Records to process START
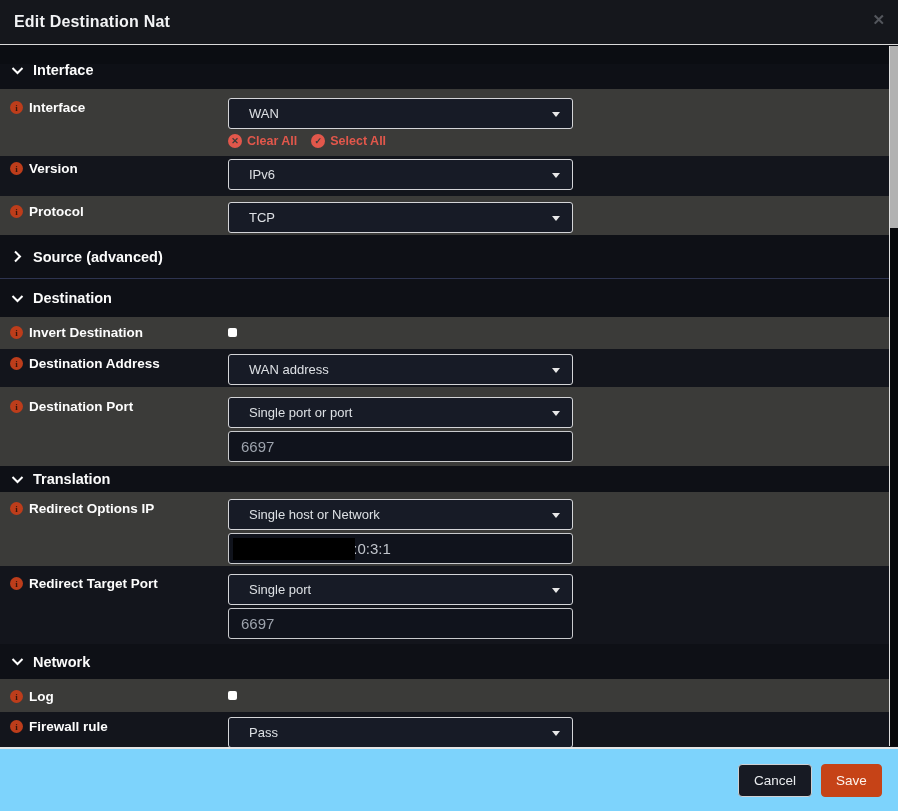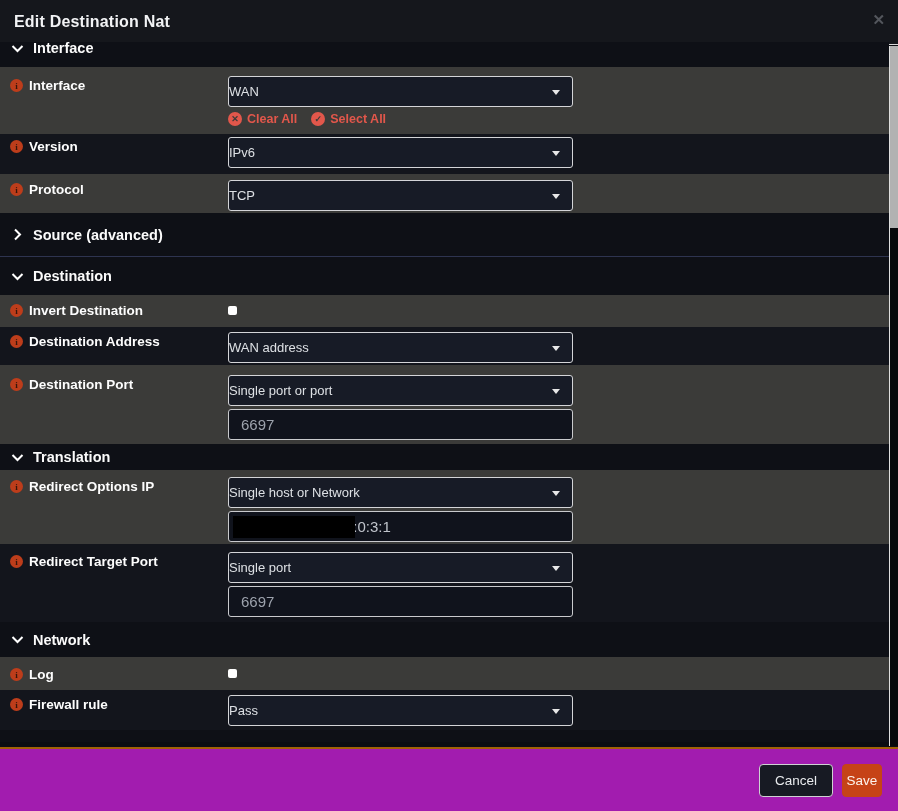--- a/index.html
+++ b/index.html
@@ -16,7 +16,7 @@
             font-weight:bold; cursor:pointer; line-height:1; }
 
   
-  .mbody { position:absolute; top:42px; left:0; width:889px; height:700px;
+  .mbody { position:absolute; top:64px; left:0; width:889px; height:700px;
            overflow:hidden; background:#0e1016; }
 
   .sec { height:38px; display:flex; align-items:center; padding-left:11px;

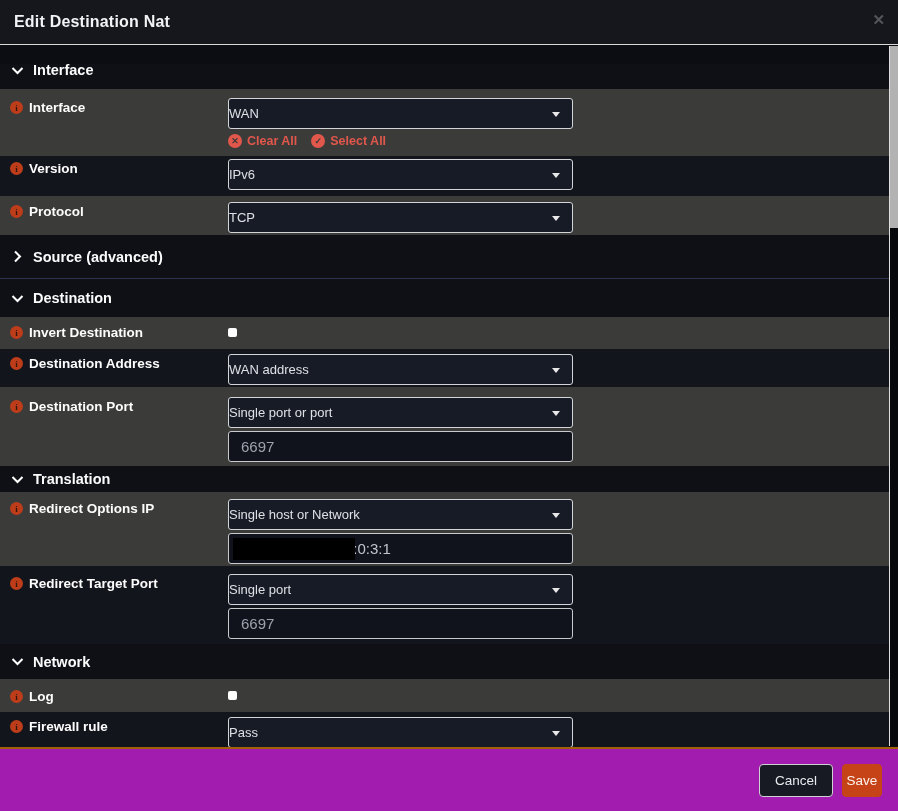--- a/index.html
+++ b/index.html
@@ -40,7 +40,7 @@
   .ctl { width:345px; display:flex; flex-direction:column; }
 
   .select { width:345px; height:31px; background:#171b26; border:1px solid #d4d5d8;
-            border-radius:3px; display:flex; align-items:center; padding:0 0;
+            border-radius:3px; display:flex; align-items:center; padding:0 20px;
             cursor:pointer; position:relative; }
   .select .sval { color:#dde0e4; font-size:13px; }
   .caret { position:absolute; right:12px; top:13px; width:0; height:0;

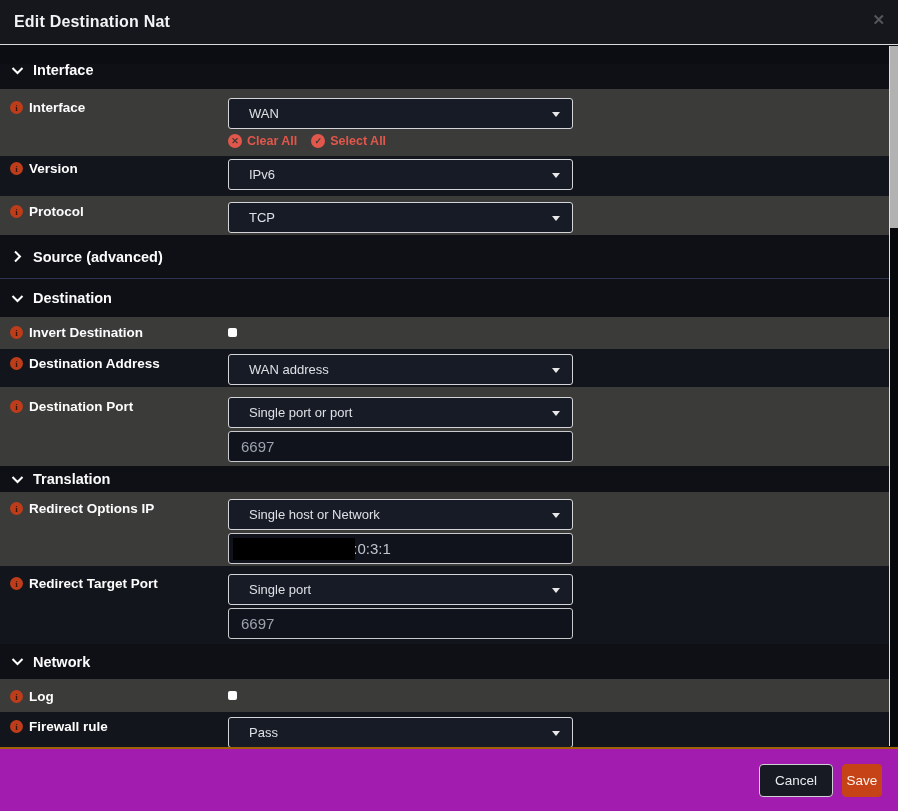--- a/index.html
+++ b/index.html
@@ -69,7 +69,7 @@
 
   
   .mfoot { position:absolute; left:0; bottom:0; width:898px; height:64px;
-           background:#a21caf; border-top:2px solid #a16207;
+           background:#7dd3fc; border-top:2px solid #e5e5e5;
            display:flex; align-items:center; justify-content:flex-end; gap:9px;
            padding-right:16px; }
   .btn { height:33px; border-radius:4px; font-size:13.5px; display:inline-flex;

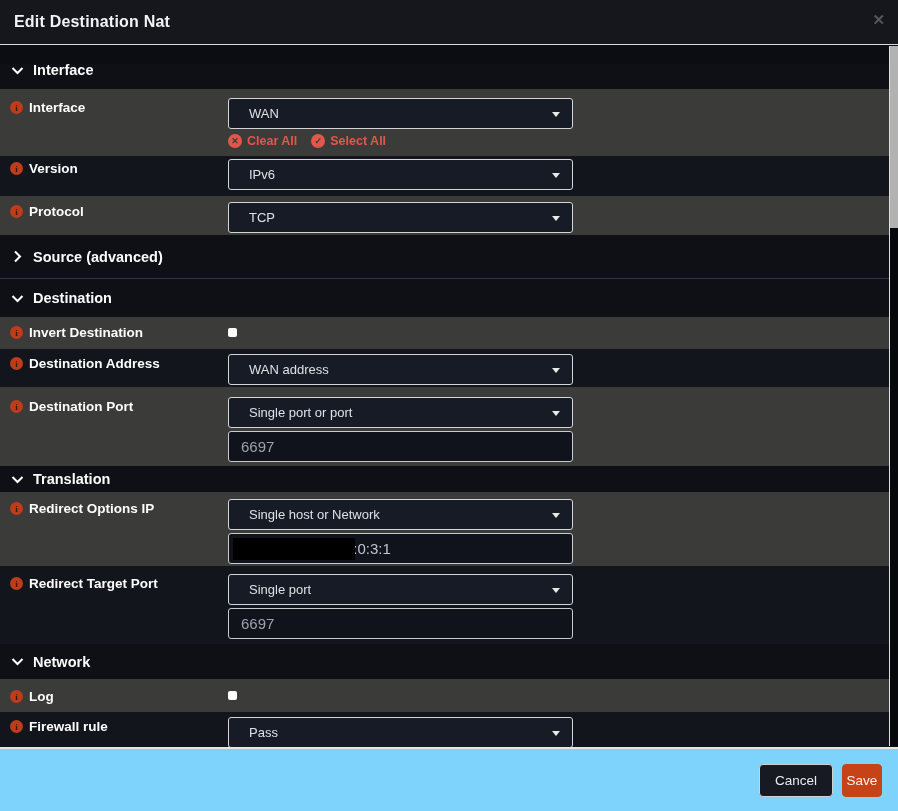--- a/index.html
+++ b/index.html
@@ -76,7 +76,7 @@
          align-items:center; justify-content:center; cursor:pointer;
          font-family:"Liberation Sans", sans-serif; }
   .btn-cancel { width:74px; background:#171a23; border:1px solid #cfd0d3; color:#e9ebee; }
-  .btn-save { width:40px; background:#c64317; border:1px solid #c64317; color:#fdf4ee; }
+  .btn-save { width:61px; background:#c64317; border:1px solid #c64317; color:#fdf4ee; }
 
   svg.ch { display:block; }
 </style>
Records to process END
### Exercise description
Exclude all images and restate the records above word for word.

### Your solution
--- a/index.html
+++ b/index.html
@@ -16,7 +16,7 @@
             font-weight:bold; cursor:pointer; line-height:1; }
 
   
-  .mbody { position:absolute; top:42px; left:0; width:889px; height:700px;
+  .mbody { position:absolute; top:64px; left:0; width:889px; height:700px;
            overflow:hidden; background:#0e1016; }
 
   .sec { height:38px; display:flex; align-items:center; padding-left:11px;

--- a/index.html
+++ b/index.html
@@ -40,7 +40,7 @@
   .ctl { width:345px; display:flex; flex-direction:column; }
 
   .select { width:345px; height:31px; background:#171b26; border:1px solid #d4d5d8;
-            border-radius:3px; display:flex; align-items:center; padding:0 0;
+            border-radius:3px; display:flex; align-items:center; padding:0 20px;
             cursor:pointer; position:relative; }
   .select .sval { color:#dde0e4; font-size:13px; }
   .caret { position:absolute; right:12px; top:13px; width:0; height:0;

--- a/index.html
+++ b/index.html
@@ -69,7 +69,7 @@
 
   
   .mfoot { position:absolute; left:0; bottom:0; width:898px; height:64px;
-           background:#a21caf; border-top:2px solid #a16207;
+           background:#7dd3fc; border-top:2px solid #e5e5e5;
            display:flex; align-items:center; justify-content:flex-end; gap:9px;
            padding-right:16px; }
   .btn { height:33px; border-radius:4px; font-size:13.5px; display:inline-flex;

--- a/index.html
+++ b/index.html
@@ -76,7 +76,7 @@
          align-items:center; justify-content:center; cursor:pointer;
          font-family:"Liberation Sans", sans-serif; }
   .btn-cancel { width:74px; background:#171a23; border:1px solid #cfd0d3; color:#e9ebee; }
-  .btn-save { width:40px; background:#c64317; border:1px solid #c64317; color:#fdf4ee; }
+  .btn-save { width:61px; background:#c64317; border:1px solid #c64317; color:#fdf4ee; }
 
   svg.ch { display:block; }
 </style>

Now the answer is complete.